But then Ratzmann left for home, where he apparently exchanged his Bible for his Beretta 9mm handgun and plenty of ammunition. He returned to the hotel and, wearing dark sunglasses, silently entered the church service and opened fire, and at one point looked a 12-year-old boy in the eye before firing at him, the boy’s father said.

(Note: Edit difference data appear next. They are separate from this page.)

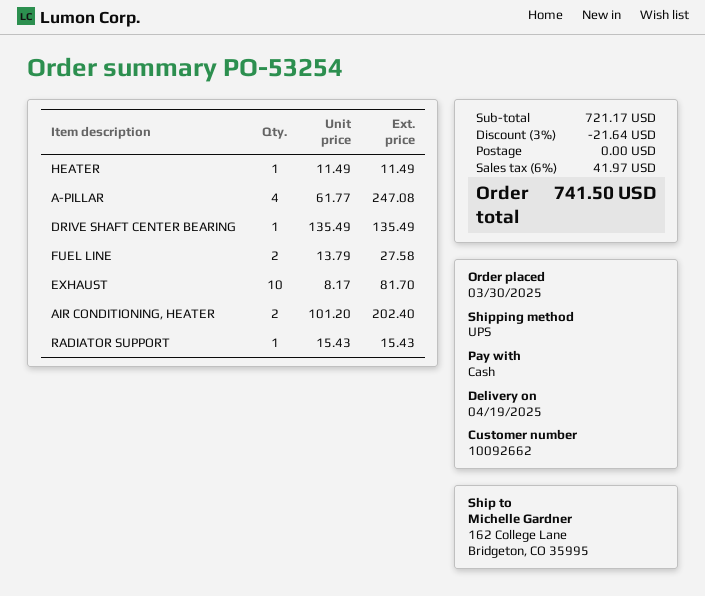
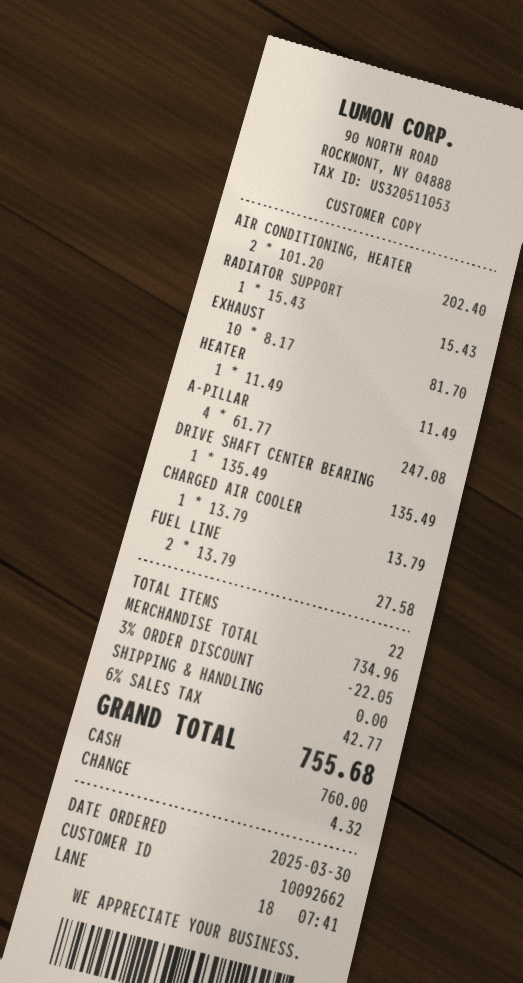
CHARGED AIR COOLER: none -> 1 x 13.79 = 13.79
subtotal: 721.17 -> 734.96
discount: 3% = 21.64 -> 3% = 22.05
tax: 6% = 41.97 -> 6% = 42.77
total: 741.50 -> 755.68

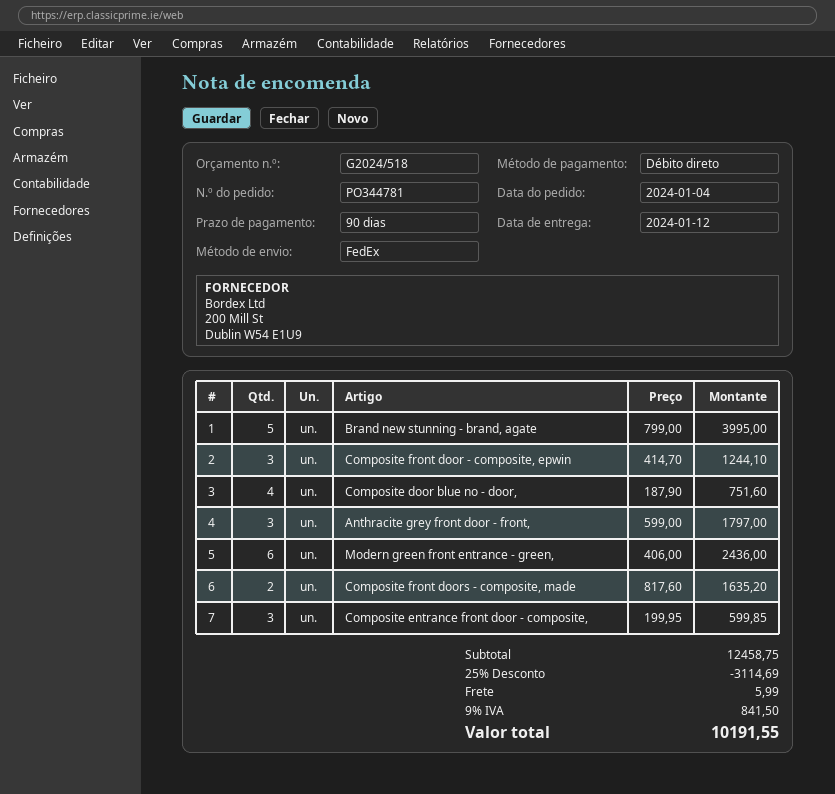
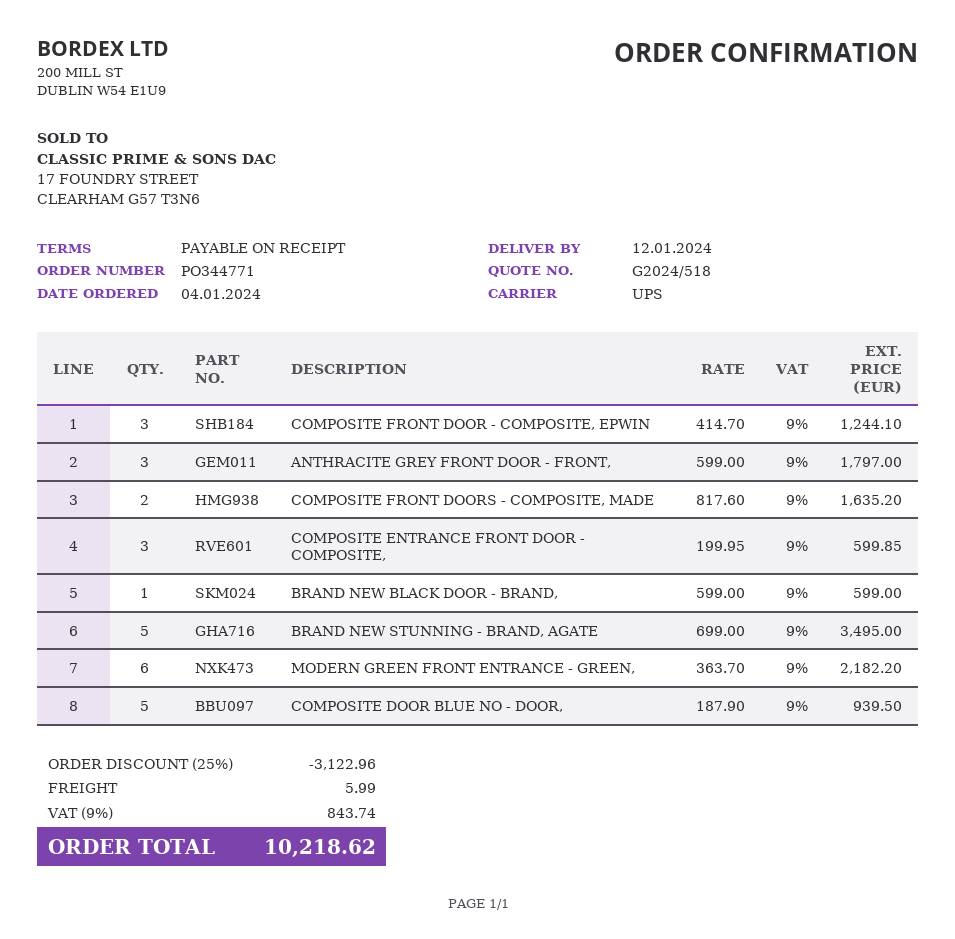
order number: PO344781 -> PO344771
payment terms: 90 days -> on receipt
shipping method: FedEx -> UPS
Brand new stunning - brand, agate: 5 x 799.00 = 3995.00 -> 5 x 699.00 = 3495.00
Composite door blue no - door,: 4 x 187.90 = 751.60 -> 5 x 187.90 = 939.50
Modern green front entrance - green,: 6 x 406.00 = 2436.00 -> 6 x 363.70 = 2182.20
BRAND NEW BLACK DOOR - BRAND,: none -> 1 x 599.00 = 599.00
discount: 25% = 3114.69 -> 25% = 3122.96
tax: 9% = 841.50 -> 9% = 843.74
total: 10191.55 -> 10218.62

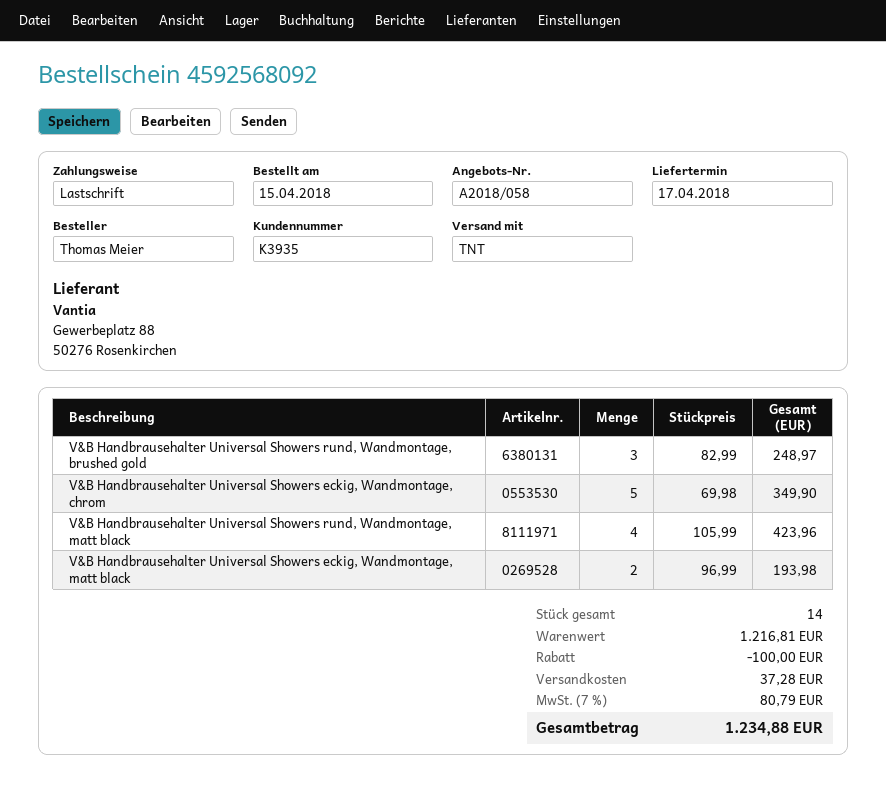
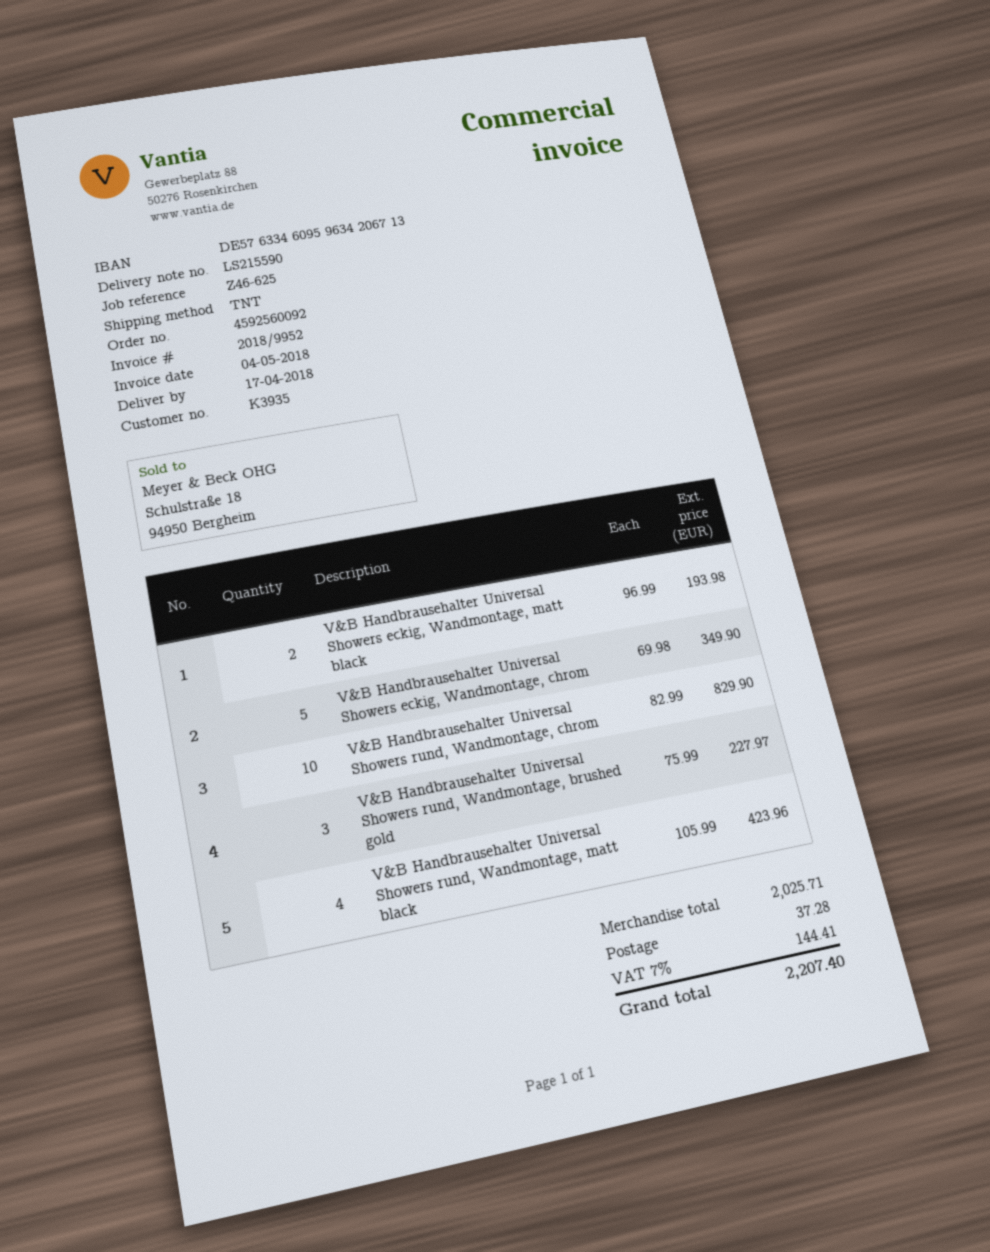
order number: 4592568092 -> 4592560092
V&B Handbrausehalter Universal Showers rund, Wandmontage, brushed gold: 3 x 82.99 = 248.97 -> 3 x 75.99 = 227.97
V&B Handbrausehalter Universal Showers rund, Wandmontage, chrom: none -> 10 x 82.99 = 829.90
subtotal: 1216.81 -> 2025.71
discount: 100.00 -> none
tax: 7% = 80.79 -> 7% = 144.41
total: 1234.88 -> 2207.40

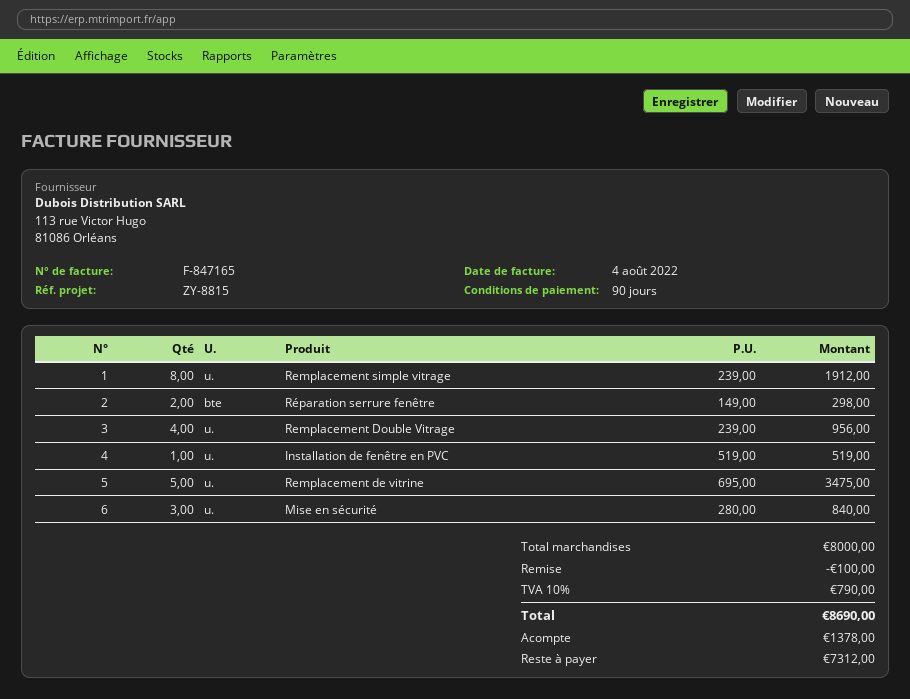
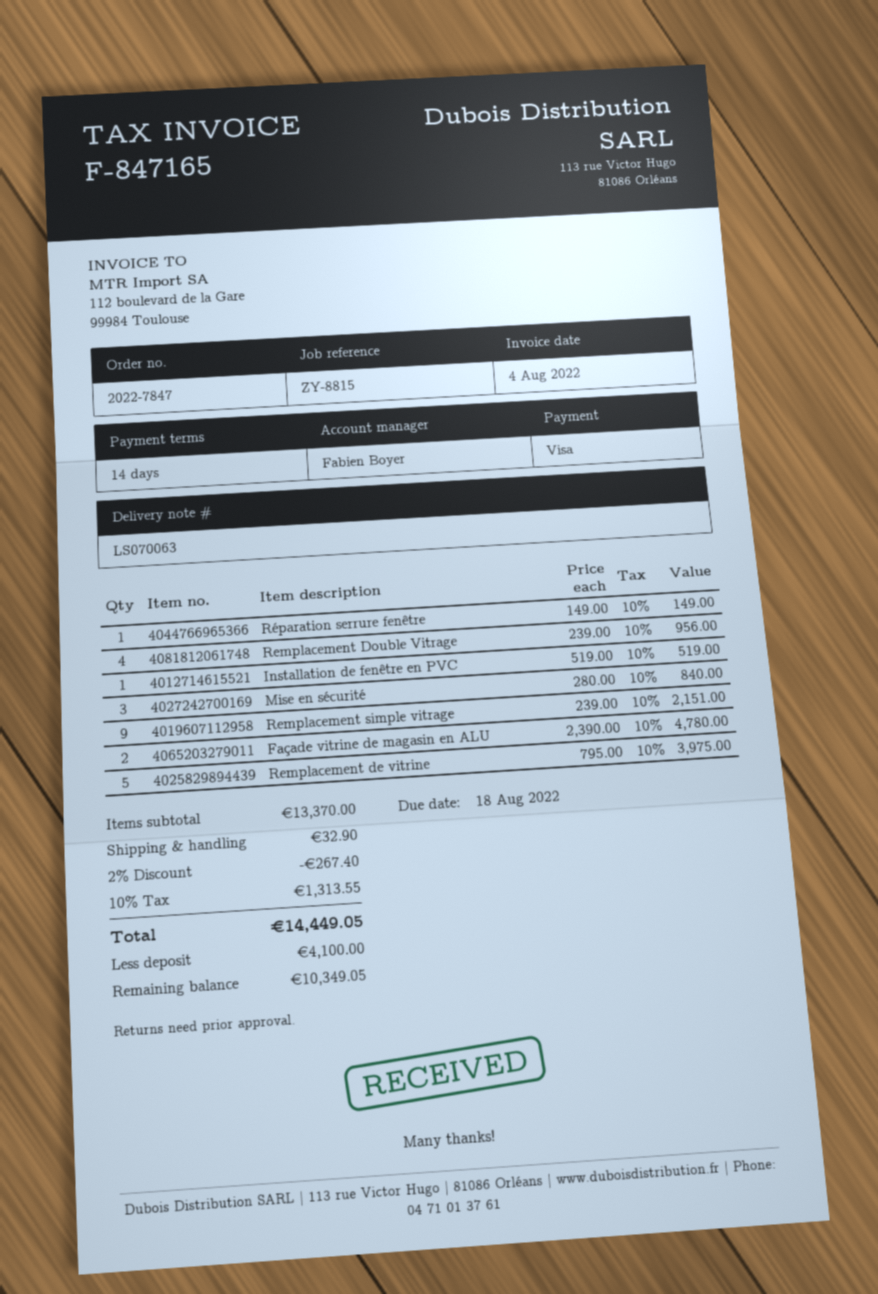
payment terms: 90 days -> 14 days
Remplacement simple vitrage: 8 x 239.00 = 1912.00 -> 9 x 239.00 = 2151.00
Réparation serrure fenêtre: 2 x 149.00 = 298.00 -> 1 x 149.00 = 149.00
Remplacement de vitrine: 5 x 695.00 = 3475.00 -> 5 x 795.00 = 3975.00
Façade vitrine de magasin en ALU: none -> 2 x 2390.00 = 4780.00
subtotal: 8000.00 -> 13370.00
discount: 100.00 -> 267.40
shipping: none -> 32.90
tax: 10% = 790.00 -> 10% = 1313.55
total: 8690.00 -> 14449.05
deposit: 1378.00 -> 4100.00
balance: 7312.00 -> 10349.05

Ratzmann apparently targeted certain people, including the church’s pastor, Randy Gregory, his wife and 16-year-old son, authorities said. Others were hit because they sat near the pastor.
Firing 22 shots in a minute, the 44-year-old engineer shot 11 people, killing seven before turning the gun on himself.
On Monday, authorities discounted Ratzmann’s job status as a motive, saying his job as a contractor for GE Healthcare in Waukesha was due to end March 25 but he wasn’t being fired and co-workers and bosses didn’t indicate he had problems.
Officials instead focused their search for a motive on Ratzmann’s relationship with the Living Church of God, a small congregation he joined four or five years ago and whose services he regularly attended at the Sheraton Milwaukee Brookfield Hotel.
They are studying the church membership, its leadership and a sermon given in a service at the same hotel Feb. 26, which Ratzmann left early without giving the closing prayer, as he was scheduled to do.
“We believe that the motive has something to do with the church and the church services, more so than any other possible motive,” Brookfield police Capt. Phil Horter said. “We are looking at the church totality.”
In that Feb. 26 service, a taped sermon focused on how bad fortune befalls those who make ungodly choices, according to a parishioner who was there and had known Ratzmann for years. That woman said Ratzmann had struggled with unemployment in recent years. Others who knew Ratzmann said he had lost a job he loved three years ago.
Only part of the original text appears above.